The appearence of this study is timely following the recent publication of the findings from similar studies1,2,3,4 in the north west of England and the ensuing debate in the letters page of the BDJ. This study reported the outcomes of unrestored carious primary teeth in 481 children attending two dental practices in Leeds and Halifax. The principal finding was that over 80% of carious unrestored primary teeth remained symptomless until natural exfoliation. Pain was significantly more likely to occur if caries was first recorded at a very young age. Pain was also more likely in molar teeth and teeth with multi-surface lesions. Perhaps the most surprising findings were that only 34% of the teeth considered to have the worst prognosis (pri-mary molars with pulpal involvement at the age of three) caused pain, and that 60.4% of teeth with pulpal exposure painlessly exfoliated.
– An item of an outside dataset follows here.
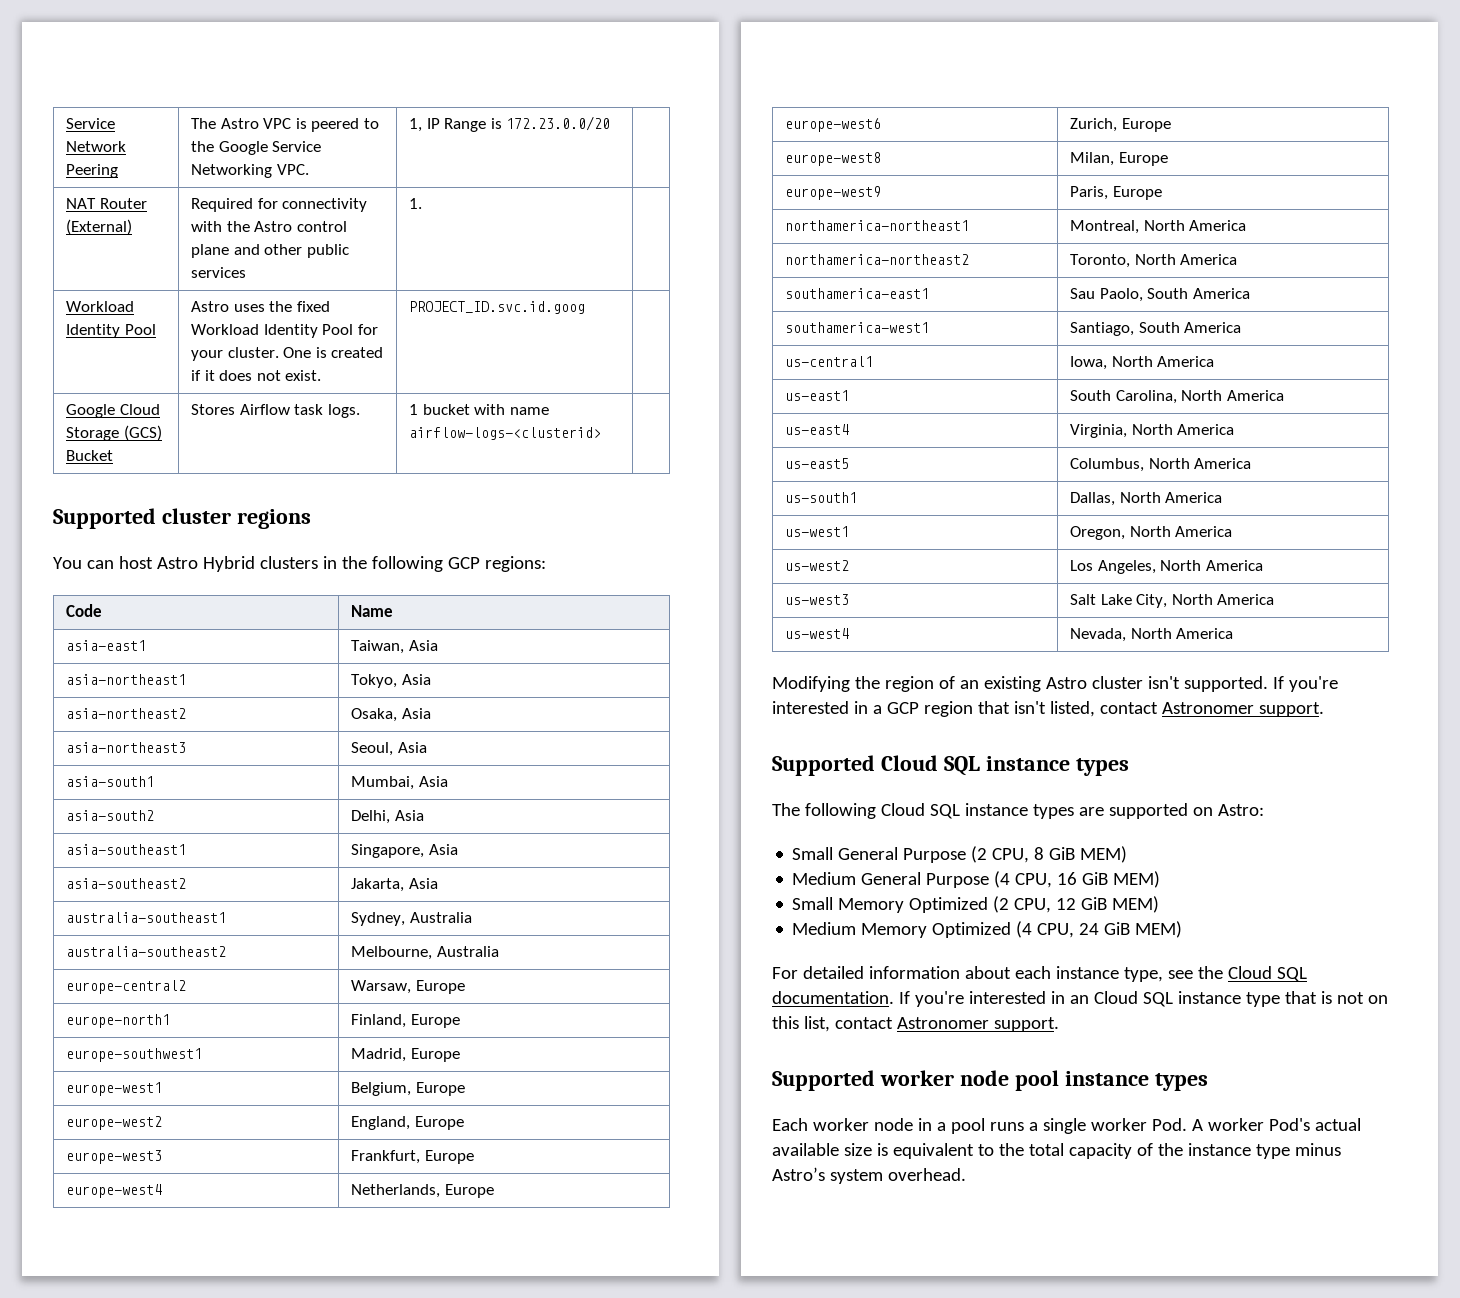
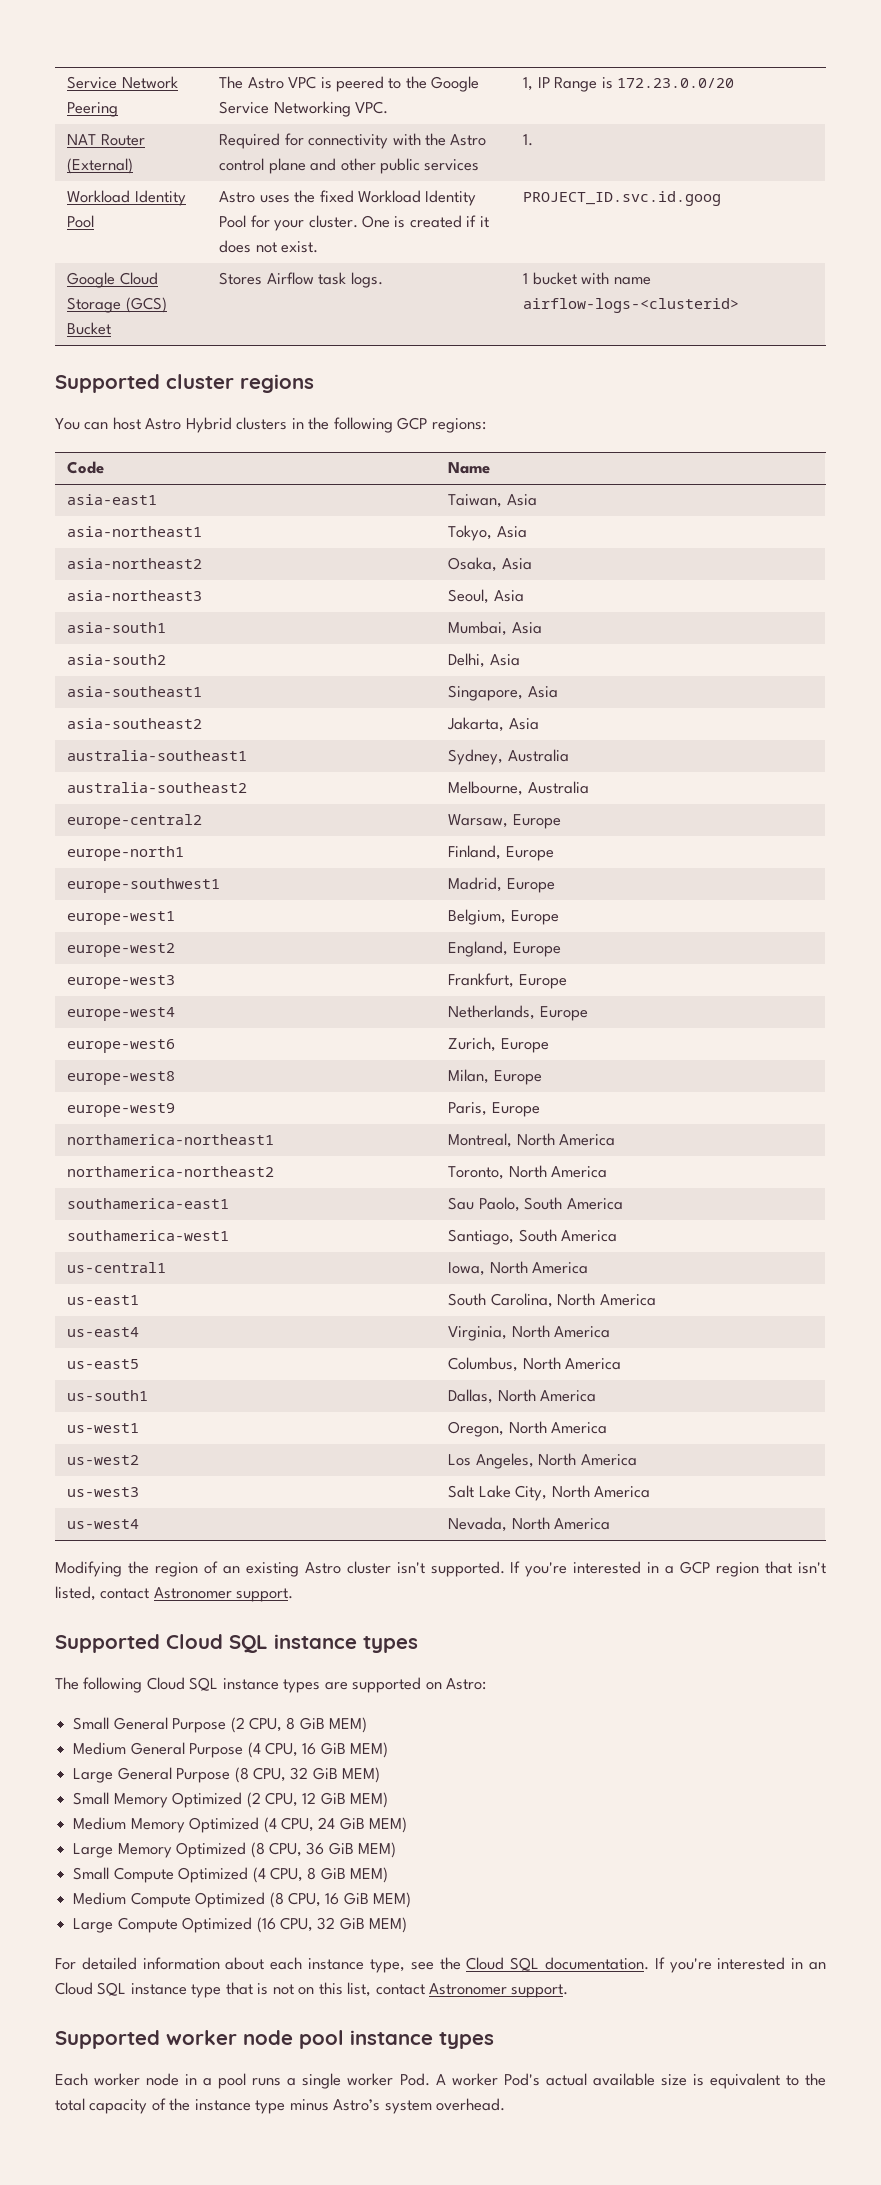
+ Large General Purpose (8 CPU, 32 GiB MEM)
+ Large Memory Optimized (8 CPU, 36 GiB MEM)
+ Small Compute Optimized (4 CPU, 8 GiB MEM)
+ Medium Compute Optimized (8 CPU, 16 GiB MEM)
+ Large Compute Optimized (16 CPU, 32 GiB MEM)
If the 70 teeth that had no pain but were extracted were excluded, 74.6 % of teeth with pulpal exposure exfoliated without pain.

This study looked at the outcomes of the care provided by one dentist, yet they correspond closely with the findings of a pilot study involving four dentists1 and a larger study of 50 dentists.2,3,4

In the studies reported by our team there was no difference in the outcomes of restored and unrestored primary teeth, and although there was a variation in the mean percentage of teeth filled per child by the dentists, the majority of carious primary teeth were filled (40.5% incisors and canines, 81.1% first molars, 84.3% second molars).3 It is perhaps unfortunate that Levine et al. could not present data for restored carious primary teeth, however similar results were achieved by eschewing a restorative approach and adopting a preventive model of care.

Both the study by Levine et al. and our analyses found the same significant relationships between adverse outcomes and tooth type, lesion size and the age when caries was first recorded. The results of these studies tell similar stories and increase confidence in the validity of the findings. These studies should force the profession to re-evaluate the nature of dental caries in the primary dentition. If approximately 80% of carious teeth exfoliate naturally without pain; just how big a public health problem is the disease in the primary dentition, and can costly,5 possibly traumatic clinical interventions be necessarily justified? Further research is needed to answer these fundamental questions if the profession is to maintain its commitment to evidence-based policy and practice.